Em 2012, o Barcelona com 483 milhões de euros conseguiu superar o Manchester United com seus € 395,9 milhões de receitas, mas o Tottenham Hotspur com € 178 milhões anuais mesmo estando no 134° lugar entre os clubes mais ricos do mundo, nunca mais conseguiu se recuperar no pelotão de elite financeira da liga inglesa, perdendo hoje para o Chelsea (€ 322,6 milhões), o Arsenal (€ 290,3 milhões), o Manchester City (€ 285,6 milhões) e o Liverpool (€ 233,2 milhões).

Fundado em 1878, o Manchester United abriu o capital em 1991 em Londres. Na época o clube atravessava uma situação difícil. Sem dinheiro para reformar o estádio Old Trafford como exigia o Relatório Taylor - legislação que obrigou uma mudança nas condições de segurança dos estádios ingleses - o Manchester United resolveu lançar ações com a tese de quitar dívidas e reorganizar-se financeiramente.

Com a abertura de seu capital, o clube almejava captar um montante de cerca de US$ 16,5 milhões (equivalente a US$ 27,8 milhões hoje).

A abertura do capital ocorreu na Bolsa Londrina e permitiu o clube se capitalizar, não da forma esperada uma vez que houve baixa procura pelas ações e metade não foi vendida.

Com a listagem do clube como companhia aberta o clube tornou-se suscetível a ofertas agressivas pelo controle. Em 1998, Rupert Murdoch ofereceu 625 milhões de libras esterlinas, no entanto a oferta foi bloqueada pelo órgão regulador do país e a transação cancelada.

Em 2004 surgiu o interesse de Malcolm Glazer em adquirir o clube. Em maio de 2005, ele comprou uma fatia de 28,7% que pertencia a irlandeses e passou a ser dono de mais de 70% das ações.

O clube teve o controle tomado em 2005 por Malcom Glazer quando passou a deter 98% das ações da Companhia. Após adquirir o controle, o magnata decidiu tirar a Companhia da London Stock Exchange.

 Dentro do campo, entre muitas temporadas de Premier League, conseguiu duas vezes o UEFA Champions League, e em 2008, o Mundial de Clubes FIFA.

Com as vitórias em campo o retorno financeiro se manteve nas alturas: o clube está há oito anos consecutivos no topo dos clubes mais ricos no ranking publicado pela Forbes e realizado pela Deloitte Sports Business Group.

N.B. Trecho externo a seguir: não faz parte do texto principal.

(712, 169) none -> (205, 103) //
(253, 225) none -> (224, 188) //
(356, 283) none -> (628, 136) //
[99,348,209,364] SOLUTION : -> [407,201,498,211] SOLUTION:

Os “red devils” agora têm sua própria emissora de TV e uma estrutura impressionante. O Old Trafford é um dos estádios mais rentáveis da Europa. O time também administra seu próprio banco, através da MU Finance PLC. Oferece seguros, fundos de investimento, cartão de crédito, financiamentos, além das vantagens que o “dinheiro não pode comprar”, ou seja: possibilidade de visita aos vestiários, encontros com jogadores e outras atividades que, de fato, possui valor inestimável para torcedores de futebol.

Em 2012, o clube decidiu abrir novamente o capital. Mas dessa vez a capitalização foi na Bolsa de Nova Iorque.

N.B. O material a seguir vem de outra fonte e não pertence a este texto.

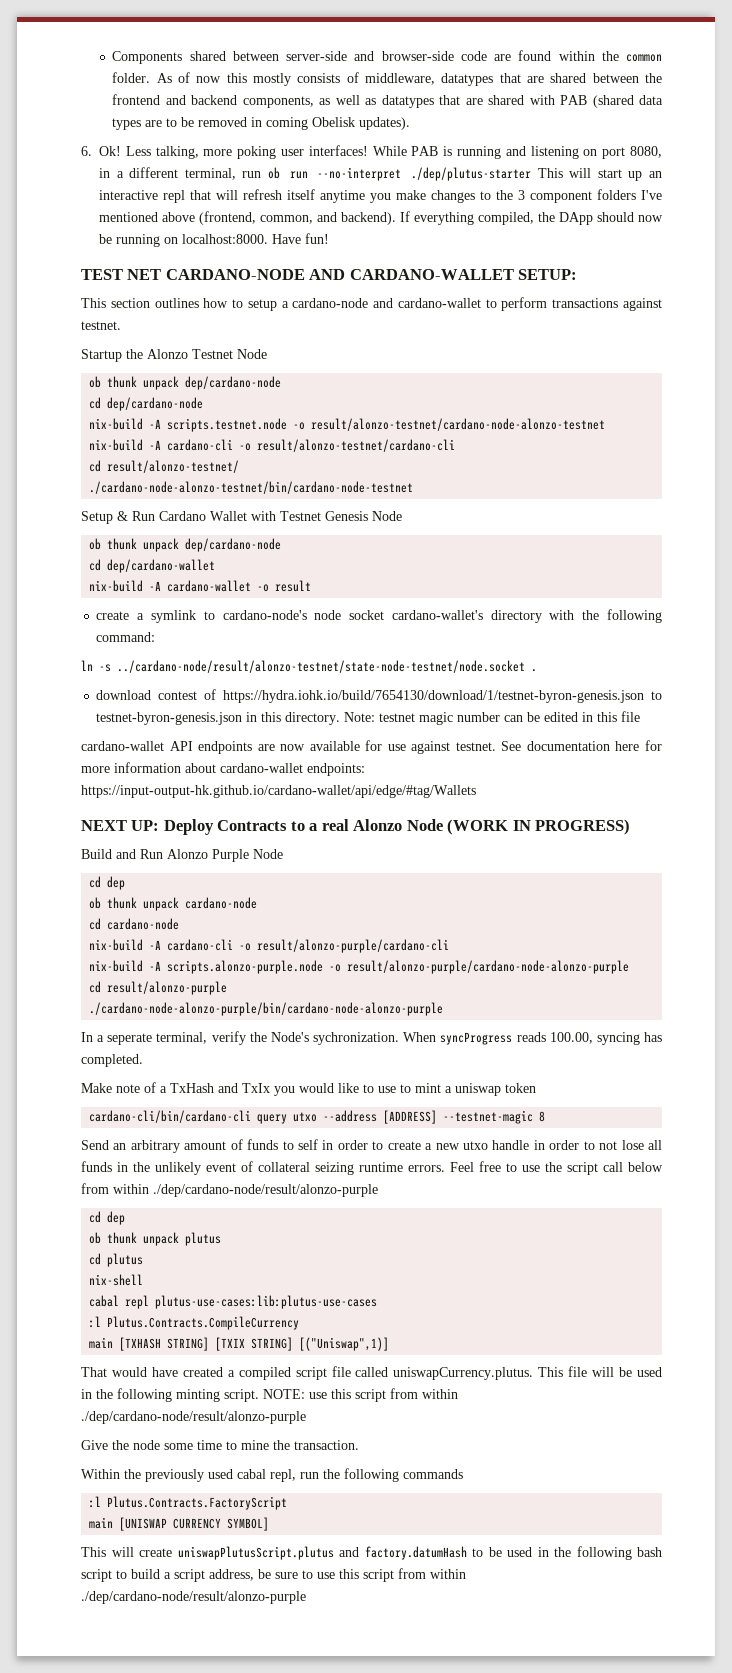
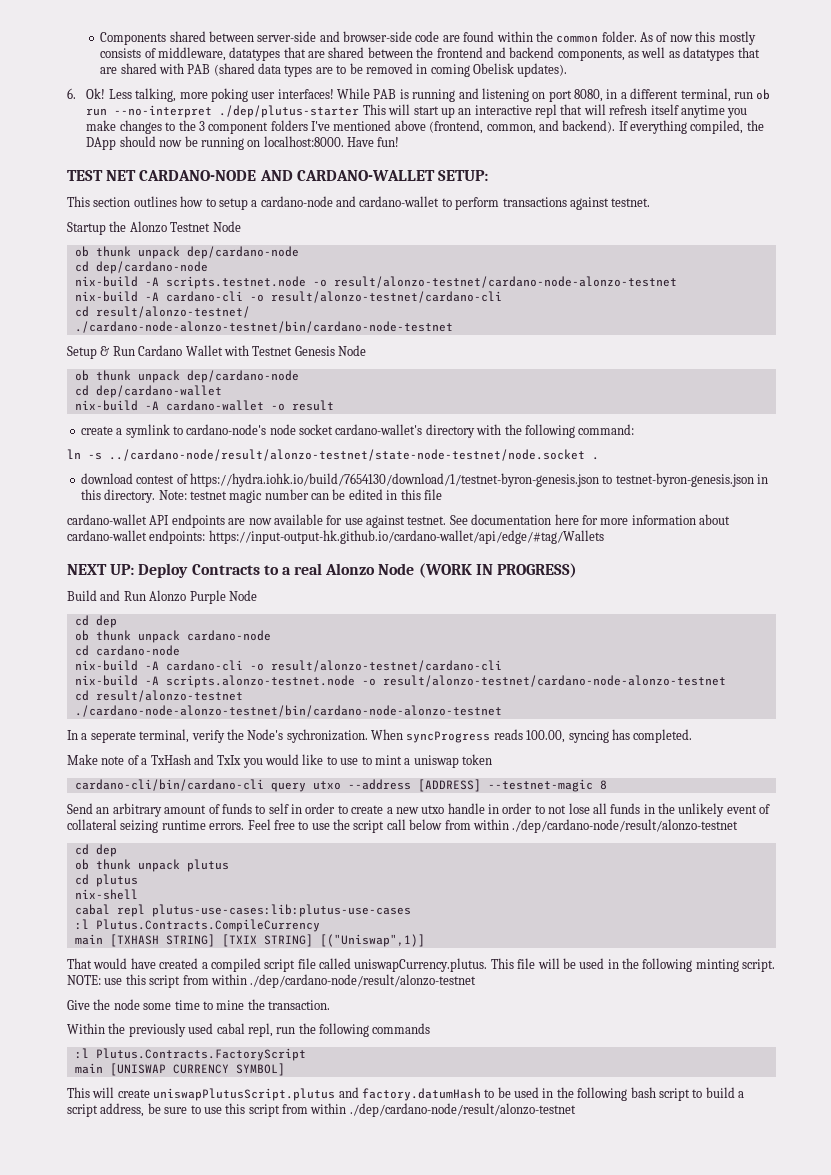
[257,939,450,953] [89,960,630,974] [89,981,228,995] [89,1002,444,1016] result/alonzo-purple/cardano-cli // nix-build -A scripts.alonzo-purple.node -o result/alonzo-purple/cardano-node-alonzo-purple // cd result/alonzo-purple // ./cardano-node-alonzo-purple/bin/cardano-node-alonzo-purple -> [270,660,502,672] [74,675,726,688] [74,690,243,702] [74,705,502,717] result/alonzo-testnet/cardano-cli // nix-build -A scripts.alonzo-testnet.node -o result/alonzo-testnet/cardano-node-alonzo-testnet // cd result/alonzo-testnet // ./cardano-node-alonzo-testnet/bin/cardano-node-alonzo-testnet
[153,1184,378,1197] ./dep/cardano-node/result/alonzo-purple -> [512,819,739,833] ./dep/cardano-node/result/alonzo-testnet
[81,1411,306,1424] ./dep/cardano-node/result/alonzo-purple -> [250,974,477,988] ./dep/cardano-node/result/alonzo-testnet
[81,1591,306,1604] ./dep/cardano-node/result/alonzo-purple -> [349,1103,576,1117] ./dep/cardano-node/result/alonzo-testnet

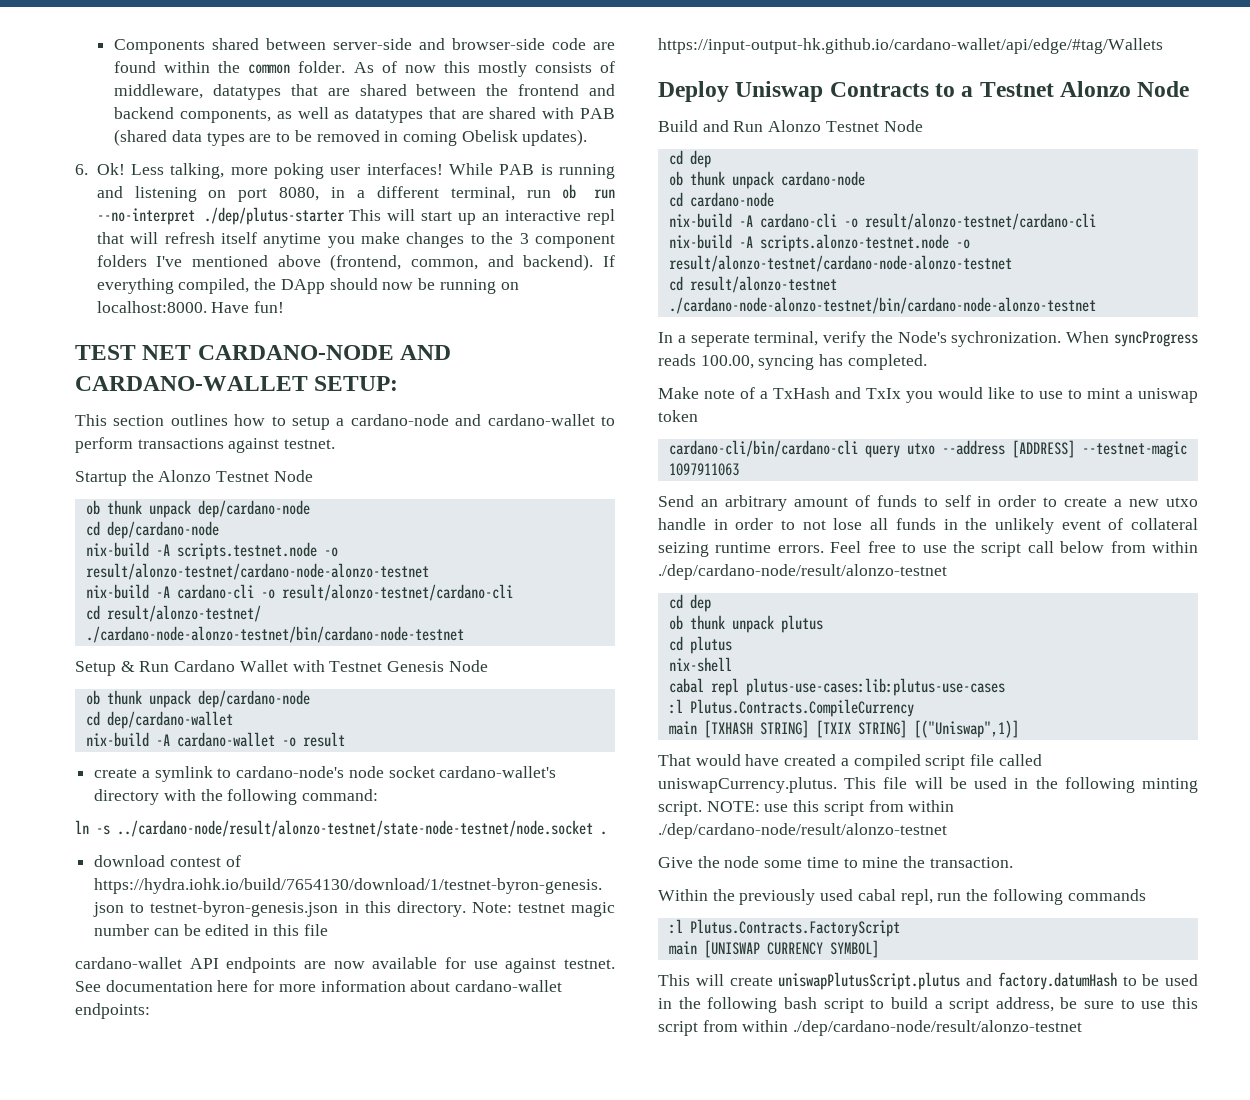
[67,563,189,578] NEXT UP: Deploy -> [658,81,824,102] Deploy Uniswap
[294,563,323,575] real -> [979,82,1054,97] Testnet
[418,563,578,578] (WORK IN PROGRESS) -> (1190, 89) none
[189,590,226,604] Purple -> [825,121,879,132] Testnet
[599,780,607,790] 8 -> [668,463,739,476] 1097911063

Com a oferta, o clube vendeu 16,7 milhões de ações a US$ 14,00 cada, levantando um montante de US$ 233,8 milhões.

O fundo de investimentos do bilionário Georges Soros, o Soros Fund Management LLC, adquiriu 7,85% das ações classe A do clube, o que acabou gerando uma revalorização.

Quando bateu em US$ 18,00 a ação, o MANU tornou-se a agremiação esportiva mais valiosa do mundo, com valor de mercado de US$ 3,3 bilhões.